More recently, Huxtable was the architecture critic for The Wall Street Journal and published her last book—entitled On Architecture: Collected Reflections on a Century of Change—in 2008. Huxtable’s last published article condemned the proposed changes to the New York Public Library building at Fifth Avenue and 42nd Street.
Ada Louise Huxtable died on January 7, 2013. She was 91. Huxtable bequeathed her archives and estate to the Getty Research Institute in Los Angeles.
Ada Louise Huxtable wrote many passionate and engaging articles fighting for the preservation of architecturally significant buildings in New York City. Many were unsigned editorials written for The New York Times editorial board.

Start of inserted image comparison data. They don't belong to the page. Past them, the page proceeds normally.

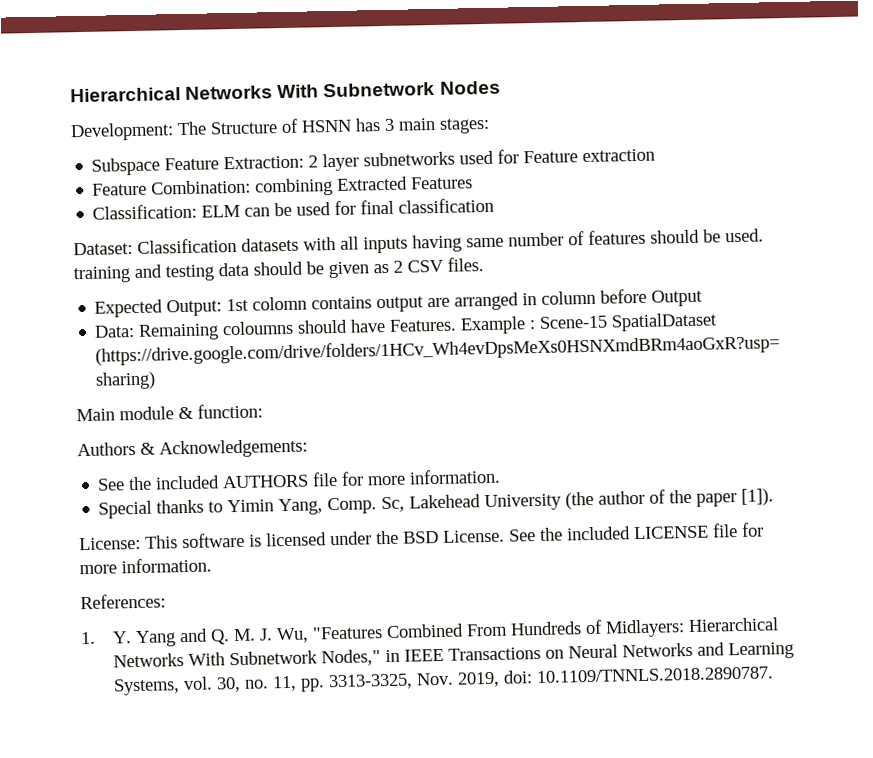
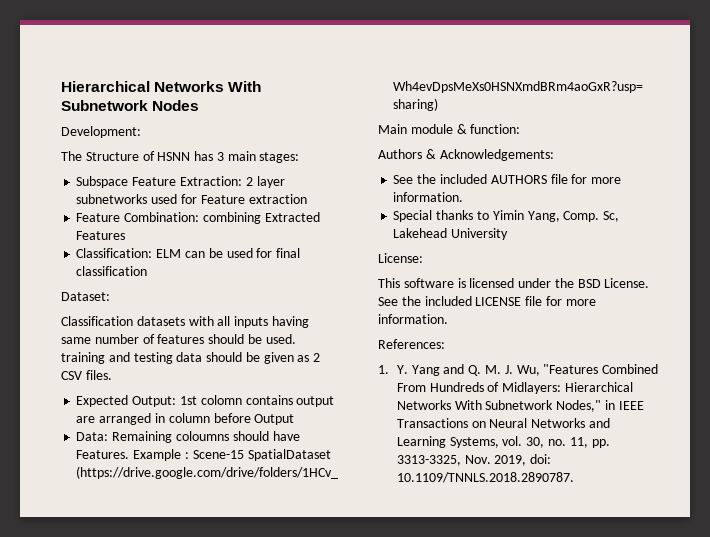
(174, 132) none -> (141, 132) //
(133, 249) none -> (110, 296) //
[565,488,775,510] (the author of the paper [1]). -> (509, 234) none
(141, 543) none -> (423, 258) //

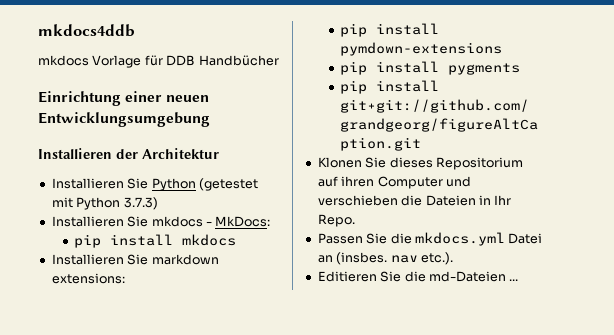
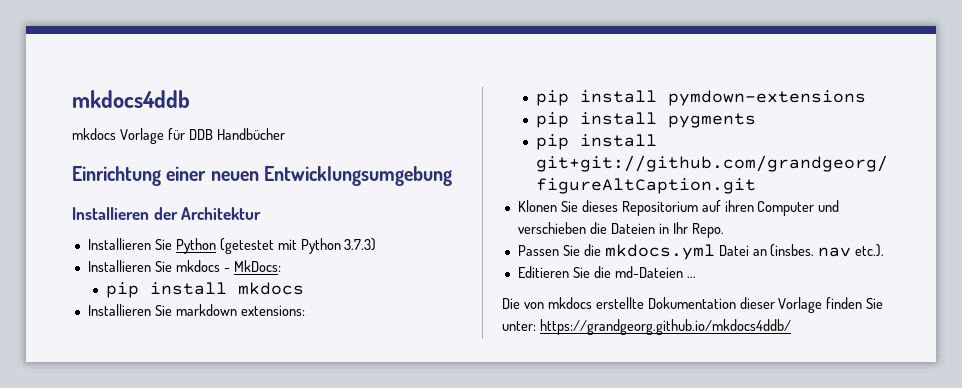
(519, 280) none -> [502,297,884,313] [502,319,791,335] // Die von mkdocs erstellte Dokumentation dieser Vorlage finden Sie unter: https://grandgeorg.github.io/mkdocs4ddb/

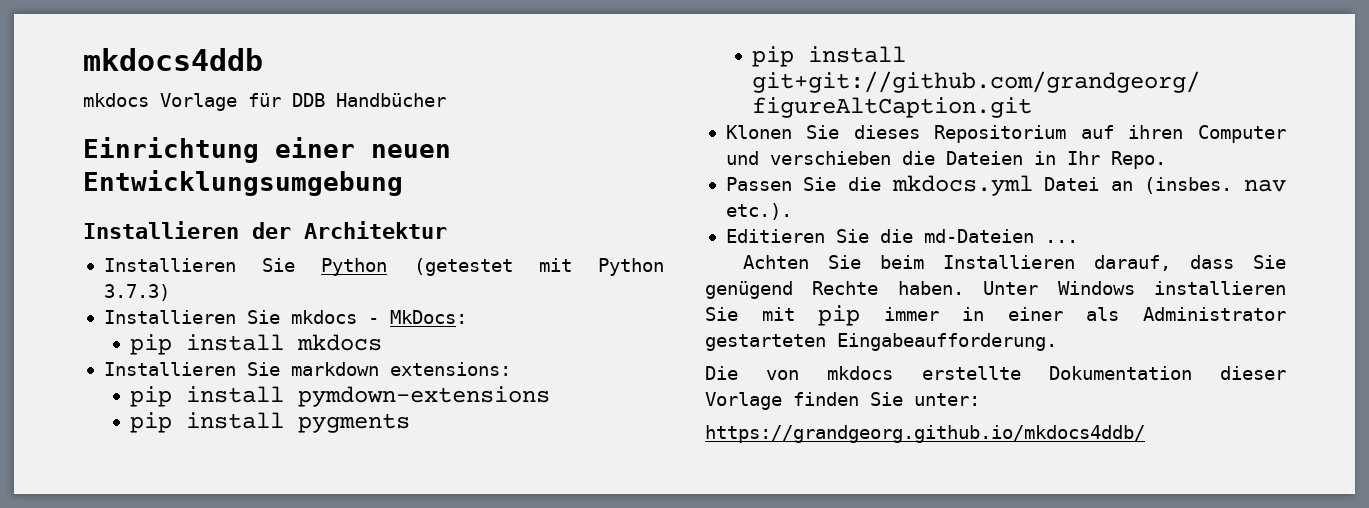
(696, 277) none -> [743,255,1286,271] [705,281,1286,299] [705,305,1286,326] [705,333,1057,351] // Achten Sie beim Installieren darauf, dass Sie genügend Rechte haben. Unter Windows installieren Sie mit pip immer in einer als Administrator gestarteten Eingabeaufforderung.
(536, 326) none -> (980, 399) //

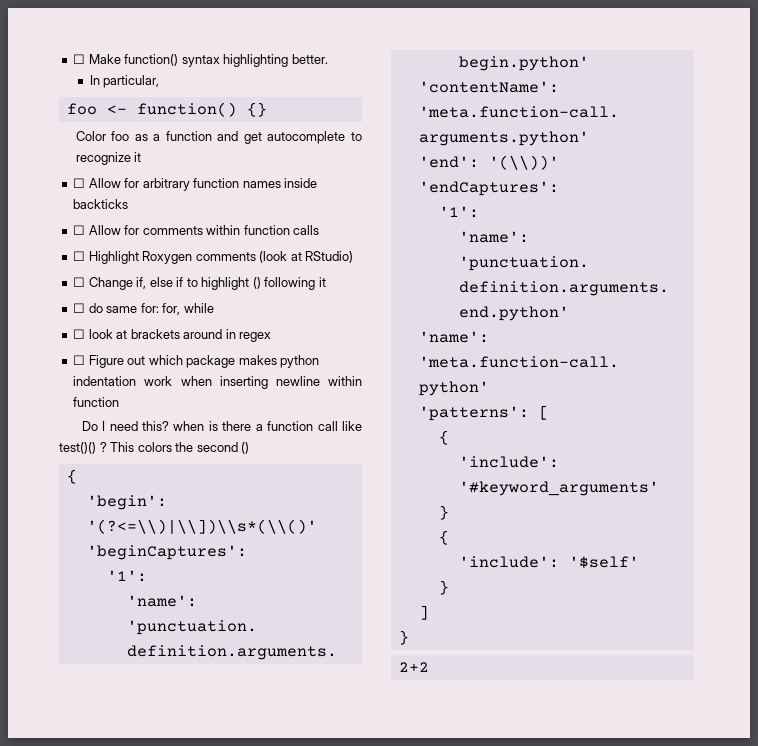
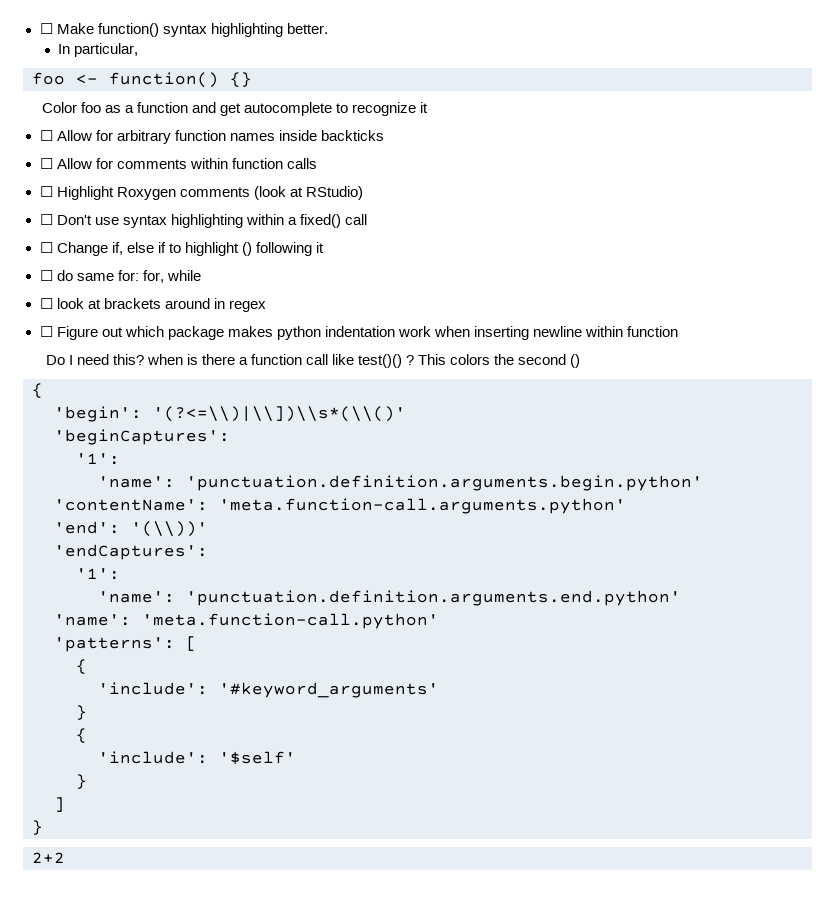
(354, 257) none -> [39,214,367,228] // ☐ Don't use syntax highlighting within a fixed() call

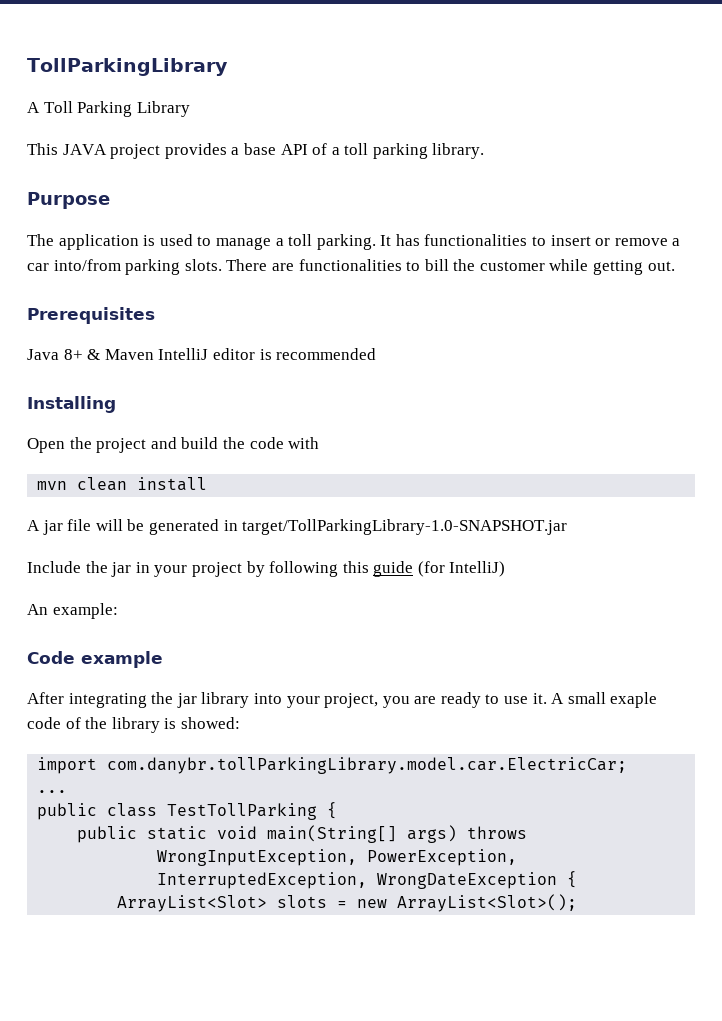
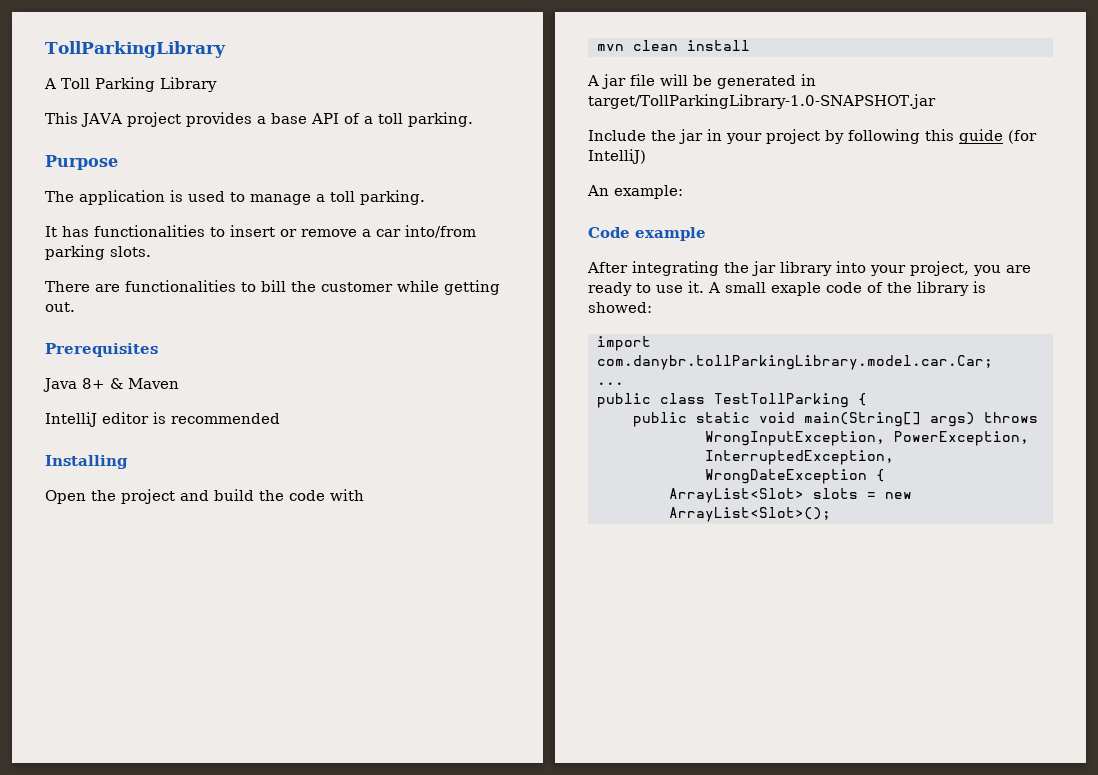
[372,143,485,159] parking library. -> [407,112,473,127] parking.
(376, 242) none -> (425, 197) //
(222, 265) none -> (151, 251) //
(154, 354) none -> (179, 383) //
[107,757,628,774] com.danybr.tollParkingLibrary.model.car.ElectricCar; -> [596,355,993,370] com.danybr.tollParkingLibrary.model.car.Car;

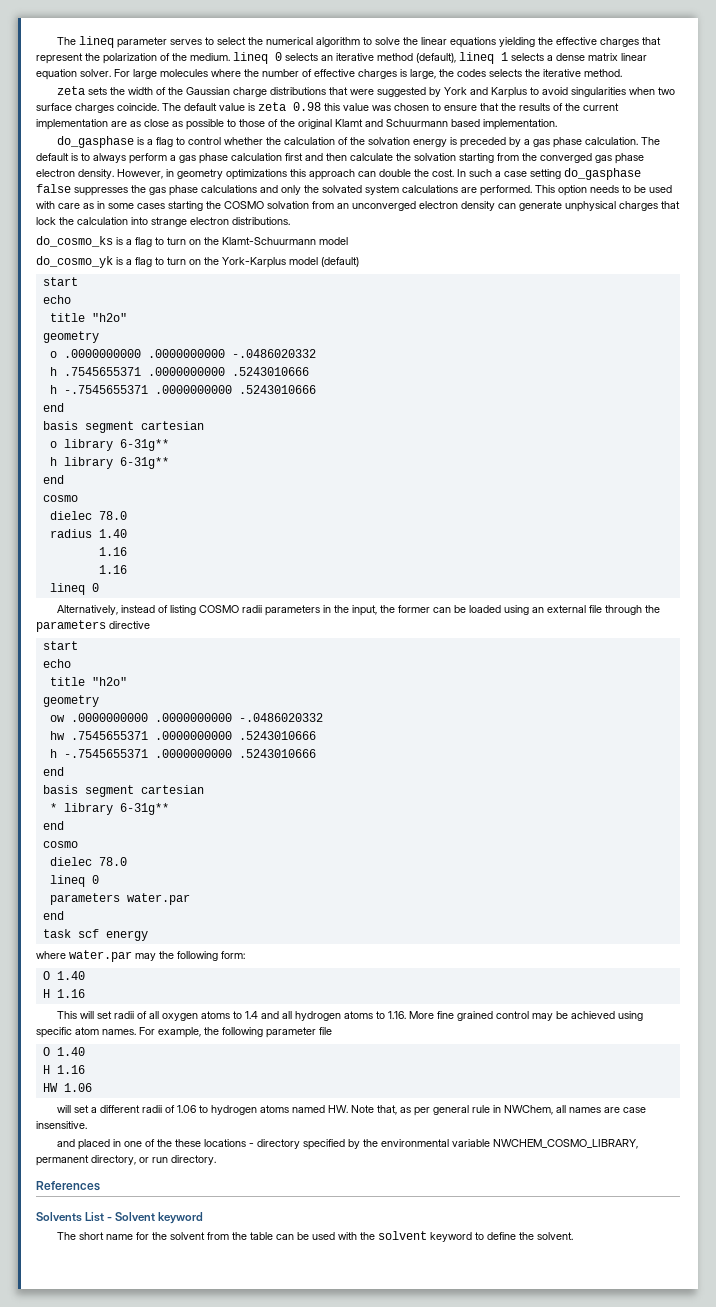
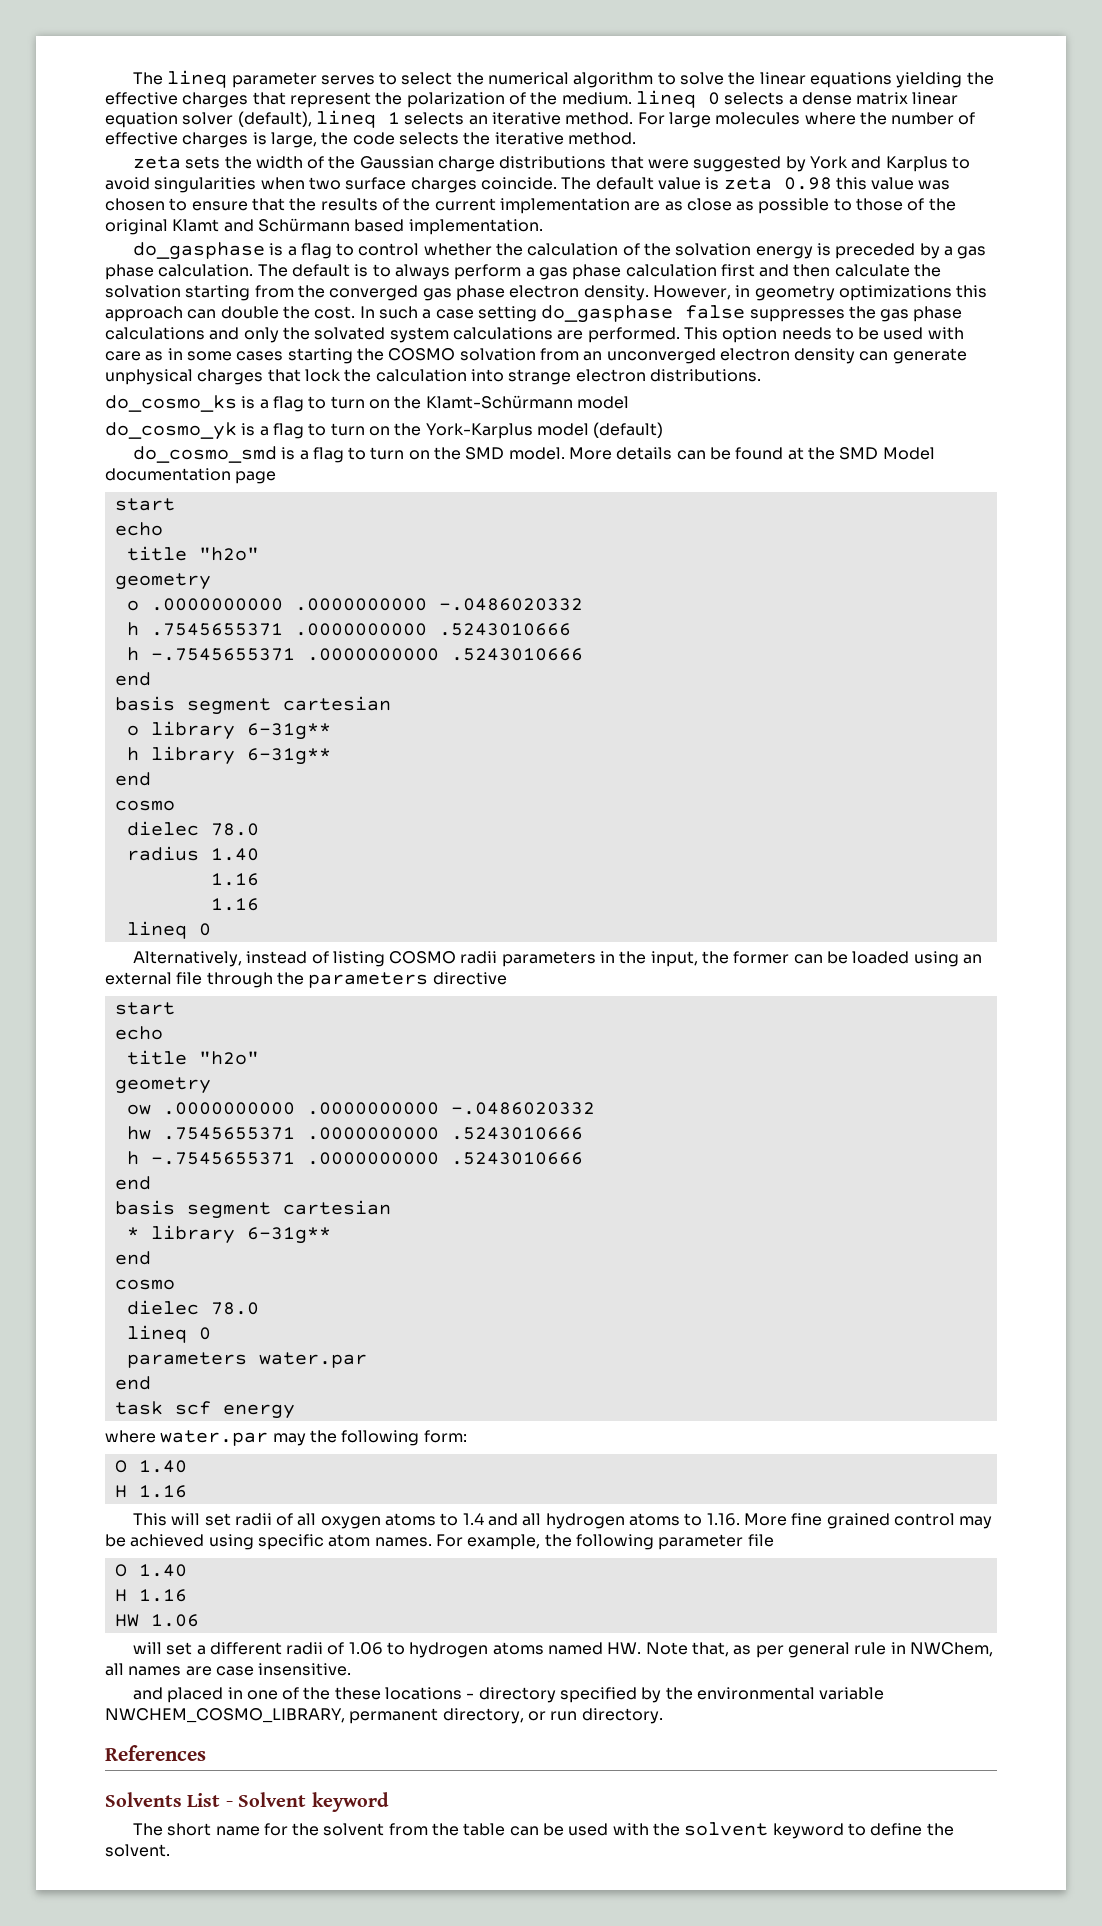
[321,52,544,64] an iterative method (default), lineq 1 selects -> (785, 98) none
[80,69,111,77] solver. -> [182,110,634,128] solver (default), lineq 1 selects an iterative method.
[457,69,486,77] codes -> [352,132,395,145] code
[386,119,448,127] Schuurmann -> [257,218,350,232] Schürmann
[222,237,316,245] Klamt-Schuurmann -> [425,395,573,409] Klamt-Schürmann
(359, 262) none -> [132,446,935,463] [105,468,277,484] // do_cosmo_smd is a flag to turn on the SMD model. More details can be found at the SMD Model documentation page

One of the first preservation causes that Huxtable advocated for in her editorials for The New York Times was the case against the demolition of Pennsylvania Station. She wrote numerous articles to inform the public of the atrocity of Penn Station's impending demolition. Writing for the editorial board of The New York Times, she called the demolition a “monumental act of vandalism against one of the largest and finest landmarks of its age of Roman elegance.”4 She also wrote:
"And we will probably be judged not by the monuments we build but by those we have destroyed."5
This quote continues to be invoked by preservationists in their advocacy campaigns to this day. Also in reference to the demolition of Penn Station, Huxtable wrote that the: “…peculiar combination of higher building costs, and lower architectural standards of today, a lack of vision–all these factors are making our cities uglier and more ordinary every day.”6
Huxtable also advocated for landmarks legislation in New York City. Writing for the editorial board, she explained the basics of and advocated for the creation of the Landmarks Law.7 She explained that the landmarks commission worked on persuasion, and she asserted that this was not a legislative answer.8 She wrote: “Mayor Wagner signed a proclamation establishing 'American Landmarks Preservation Week in New York City' as part of a national and international program to protect landmarks that neither he nor the city has any power to protect."9 She made the public and government officials aware of the necessity for the Landmarks Law, which was eventually created in April 1965.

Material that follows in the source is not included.